Interdit de séjour aux États-Unis depuis décembre 2025, Thierry Breton est accusé par le département d’État américain de « censure » en lien avec son rôle dans la mise en œuvre du règlement européen sur les services numériques (DSA). L’ancien commissaire a insisté sur la nécessité d’une intervention politique au plus haut niveau pour résoudre ce conflit. « Ce qui m’importe, c’est de veiller à ce qu’un dialogue soit engagé au plus haut niveau politique, à l’instar de celui que le président Macron propose d’ouvrir avec le président Donald Trump.
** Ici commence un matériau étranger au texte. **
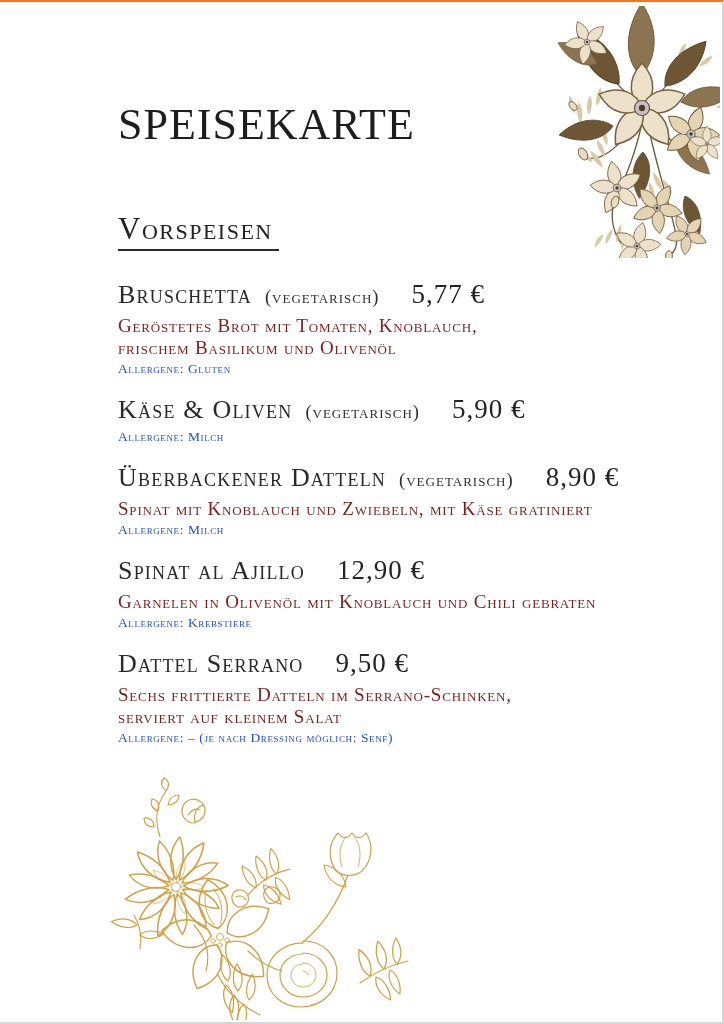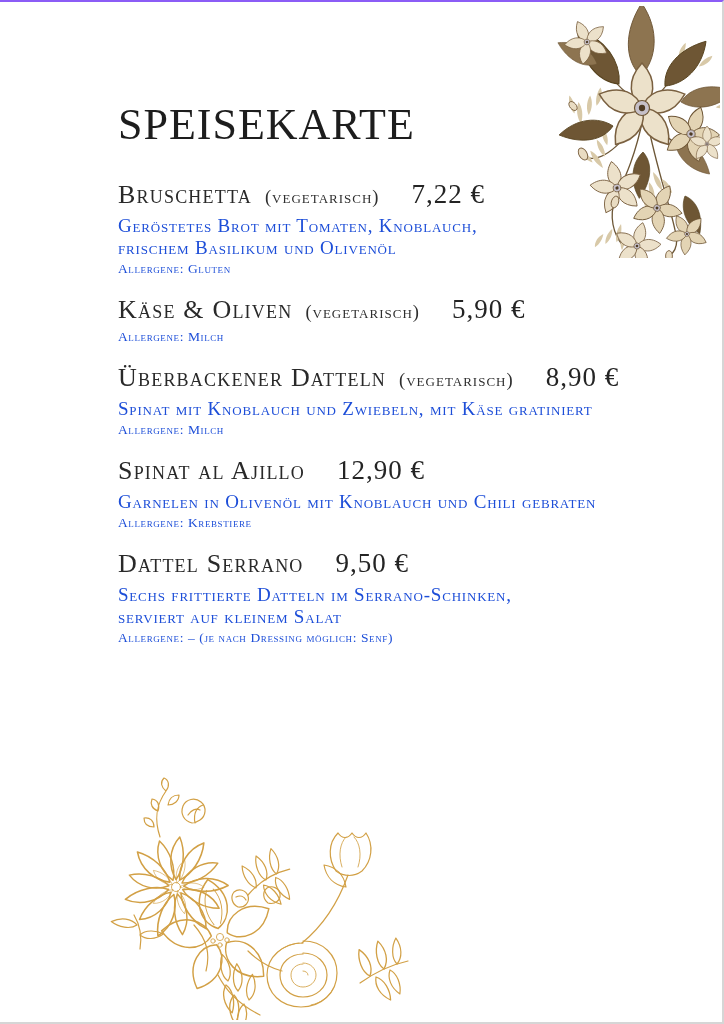"SPEISEKARTE" .page { border-top: 2px solid #8b5cf6 -> 2px solid #f97316 }
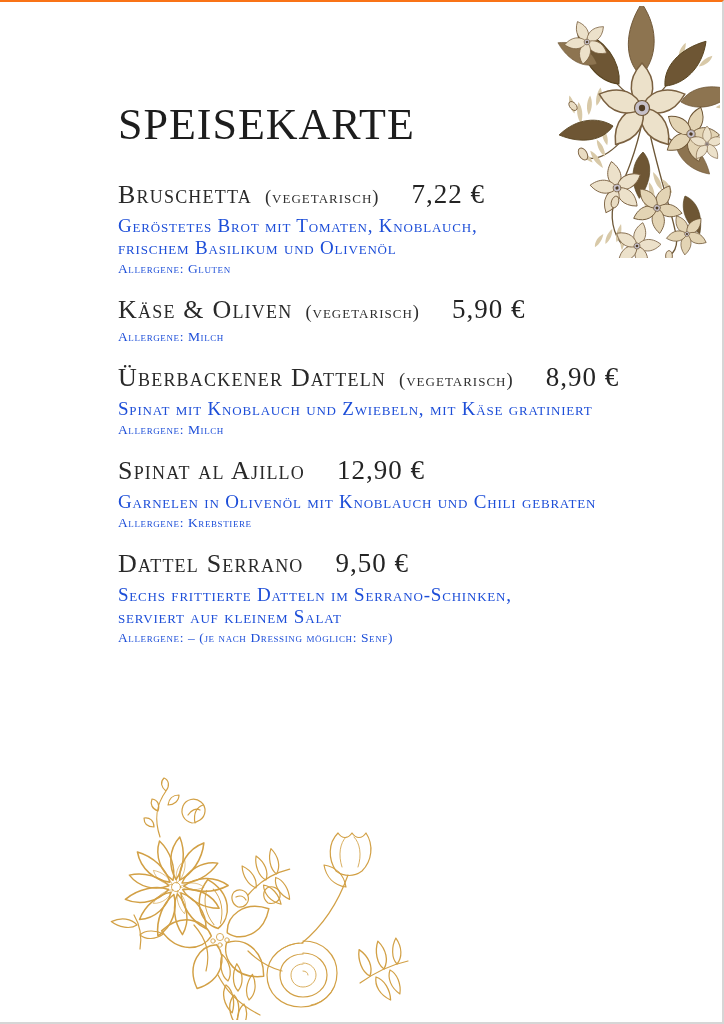"Vorspeisen" h2.section-title { html: none -> <h2>Vorspeisen</h2> }
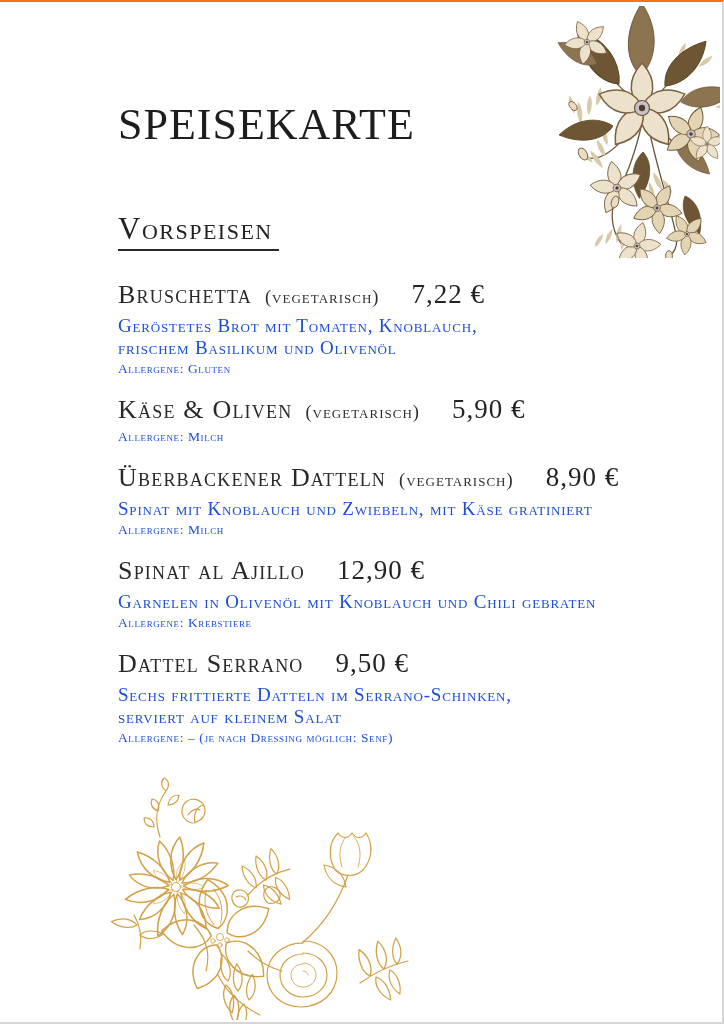"7,22 €" span.item-price { text: 7,22 -> 5,77 }
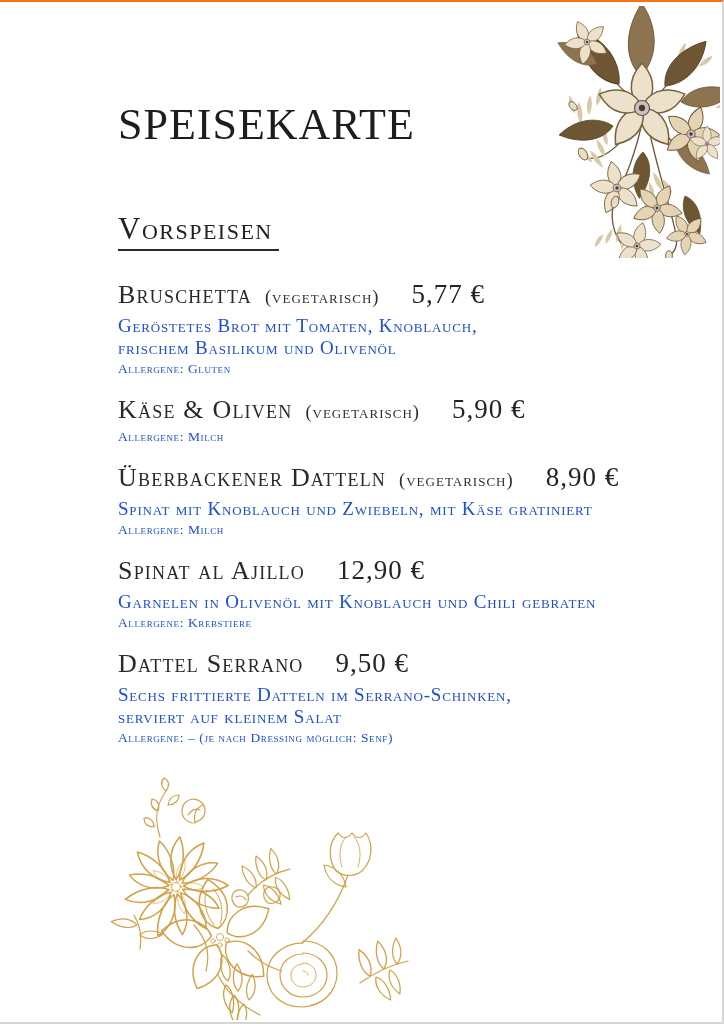"Geröstetes Brot mit Tomaten, Knoblauch," .item-desc { color: #1d4ed8 -> #7f1d1d }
C’est, à mon avis, la seule solution pour dissiper ce malentendu », a-t-il déclaré.

Intervention de Macron auprès de Trump

Thierry Breton a également précisé que cette affaire dépasse son cas personnel et touche à l’indépendance des institutions européennes. « Il est nécessaire d’avoir une discussion au plus haut niveau pour annuler cette décision. Non seulement pour mon cas, mais aussi parce que nous devons nous assurer et clarifier pour tous que notre législation, nos règles, suivent un processus démocratique très rigoureux », a-t-il affirmé, appelant à défendre l’autonomie réglementaire européenne face aux pressions extérieures.

Dans ce contexte, Emmanuel Macron est intervenu auprès de Donald Trump pour demander la levée des sanctions visant plusieurs citoyens européens, dont Thierry Breton et le juge Nicolas Guillou. Dans une lettre révélée par La Tribune Dimanche et consultée par l’AFP, le président français déclare que « les sanctions adoptées contre Thierry Breton portent atteinte à l’autonomie réglementaire européenne et se fondent, de surcroît, sur des analyses erronées », insistant sur le fait que la législation numérique européenne s’applique sans discrimination et uniquement sur le territoire de l’Union européenne.